Dans la décennie de soixante Mike Gazzaniga défendait sa thèse doctorale chez le fameux Caltech, l'Institut de technologie de Californie. Une thèse qui allait causer une sensation entre des neurologues et des psychologues.

Le sujet de son travail de doctorat a été d'étudier les conséquences psychologiques de la chirurgie de scission cérébrale, d'un procédé dans lequel se coupent les connexions nerveuses entre les deux hémisphères du cerveau. La raison à si terrible une opération chirurgicale était une tentative pour contrôler la grave épilepsie. Ils avaient opéré un groupe de patients dans Darmouth et le chirurgien a demandé à Gazzaniga de les étudier. Ses découvertes ont été étonnantes.

Quand le cerveau est divisé une communication arrête d'exister entre les deux hémisphères. À cause que les fonctions du langage sont normalement localisées dans le côté gauche, la personne est seulement capable de parler des choses que ce côté connaît. Si avec le cerveau séparé se montrent à une personne les stimulations que l'hémisphère droit voit seulement, il n'est pas capable de décrire ce qu'il a vu. Cependant, si à l'hémisphère droit, elle lui est donnée, l'occasion de répondre sans avoir à parler – par exemple, à le reconnaître pour le toucher avec la main gauche - de l'époque oui est capable de l'identifier.

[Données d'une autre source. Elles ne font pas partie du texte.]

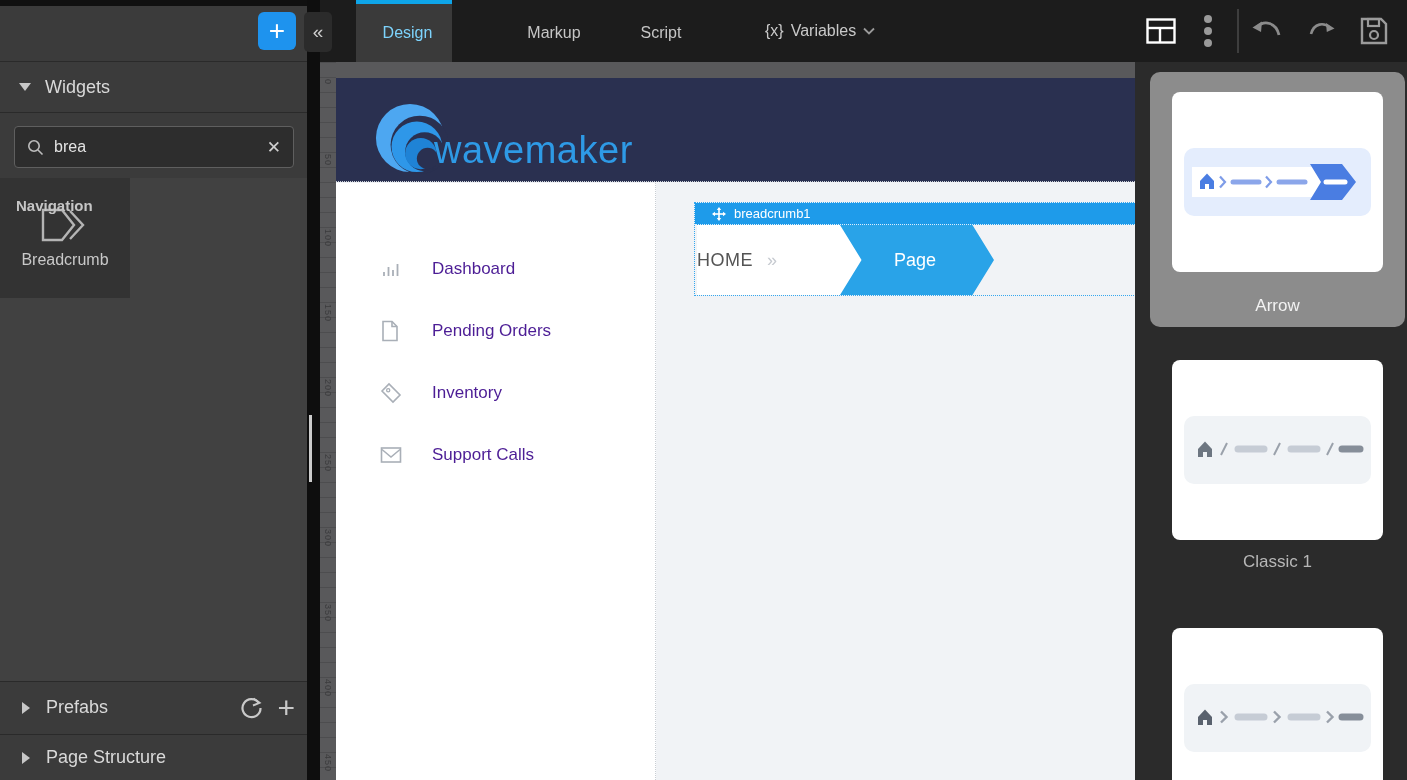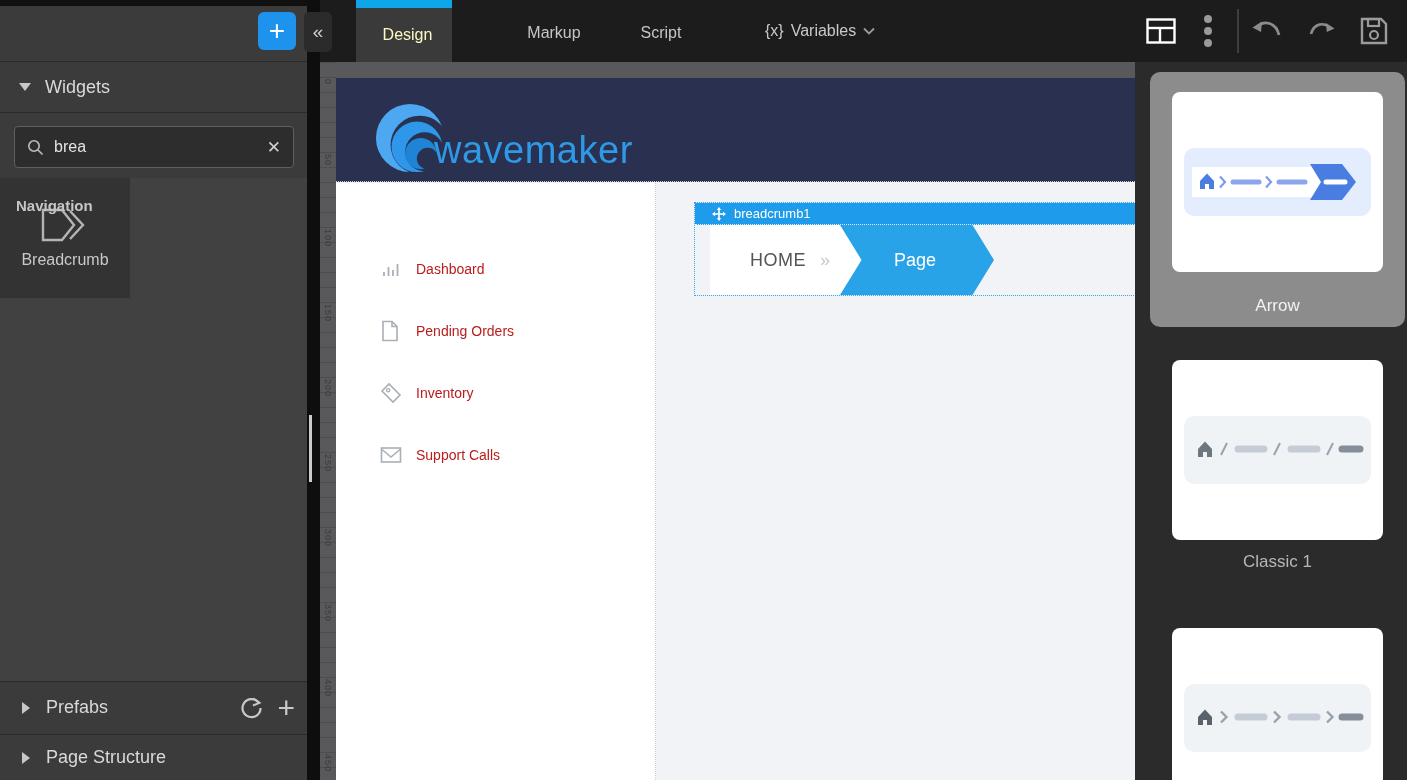"Design" .tab.active { border-top: 8px solid #0ea5e9 -> 4px solid #0ea5e9; color: #fef9c3 -> #7dd3fc }
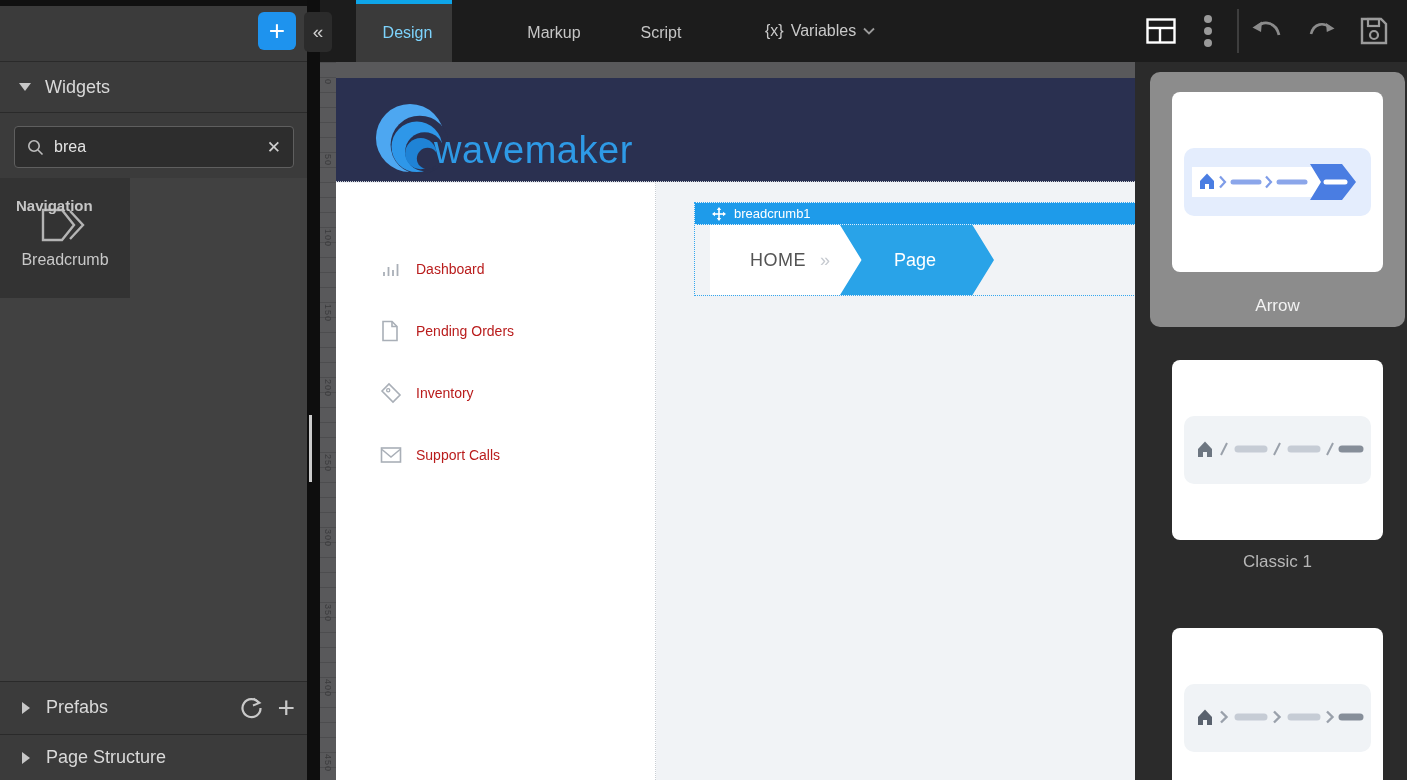"Dashboard" .pnav-item .plabel { color: #b91c1c -> #4c1d95; font-size: 14px -> 17px; left: 80px -> 96px }
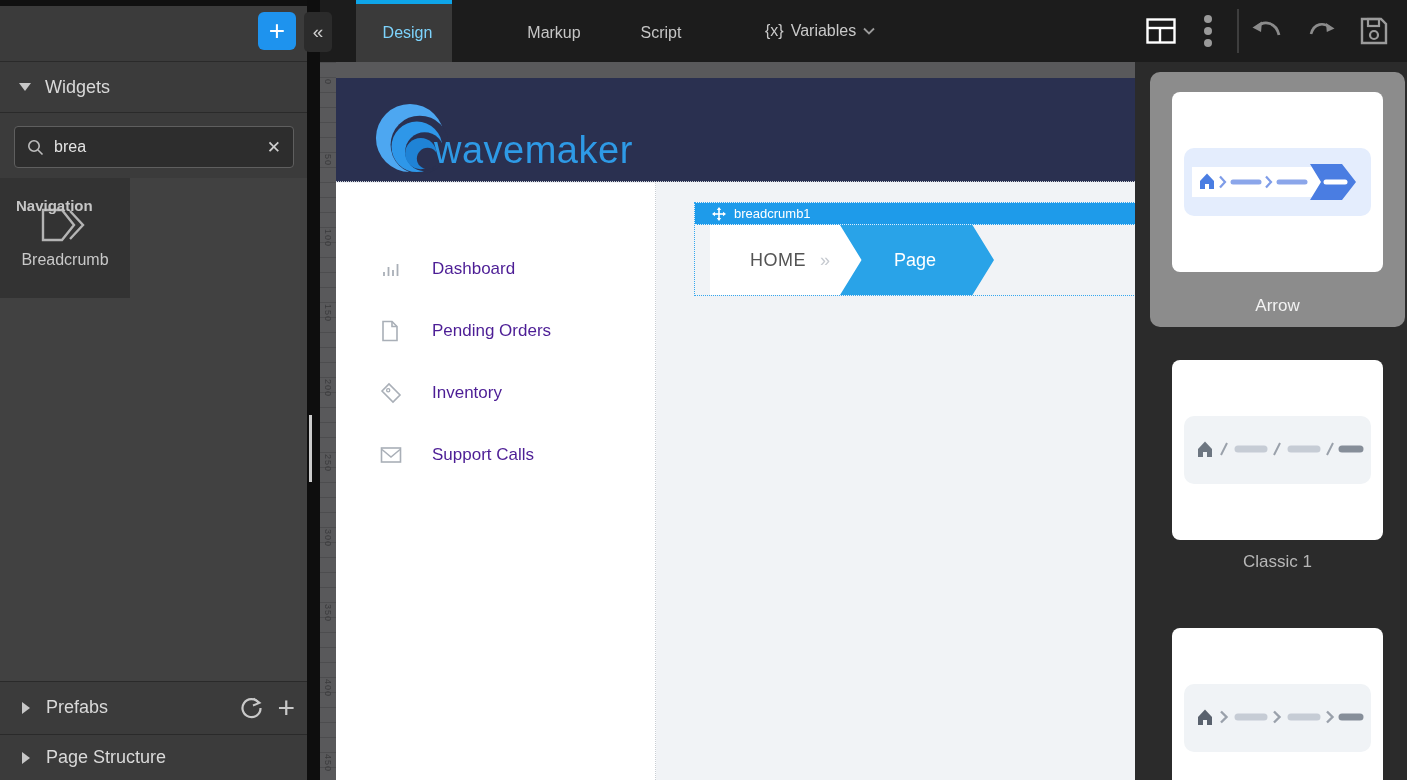"HOME" #crumb-home-seg { margin-left: 13px -> none; padding-left: 40px -> none }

Mais le cas le plus étonnant a été celui d'un patient de fins des années 30 connues aux initiales P.S. Il était un patient spécial parce qu'il pouvait lire des mots avec les deux hémisphères, chose que les autres étaient incapables de faire. Cependant, et comme le reste de patients, il pouvait seulement parler à travers de son hémisphère gauche. Quand lui se présentaient des stimulations émotives à l'hémisphère gauche, P.S. pouvait dire qu'est-ce que c'était la stimulation et comment il se sentait, si c'était quelque chose de mauvais ou bon. Quand se présentait la même stimulation émotive à l'hémisphère droit, la parole du gaucher était incapable de dire ce qui était. Cependant, oui il pouvait correctement penser si la stimulation vue par le droit était mauvaise ou bonne. Ainsi, devant le mot “mère“ P.S. il le qualifiait comme bon et le mot “un diable“ comme méchant. Apparemment, les stimulations émotives suivent un chemin que la chirurgie de scission ne coupe pas.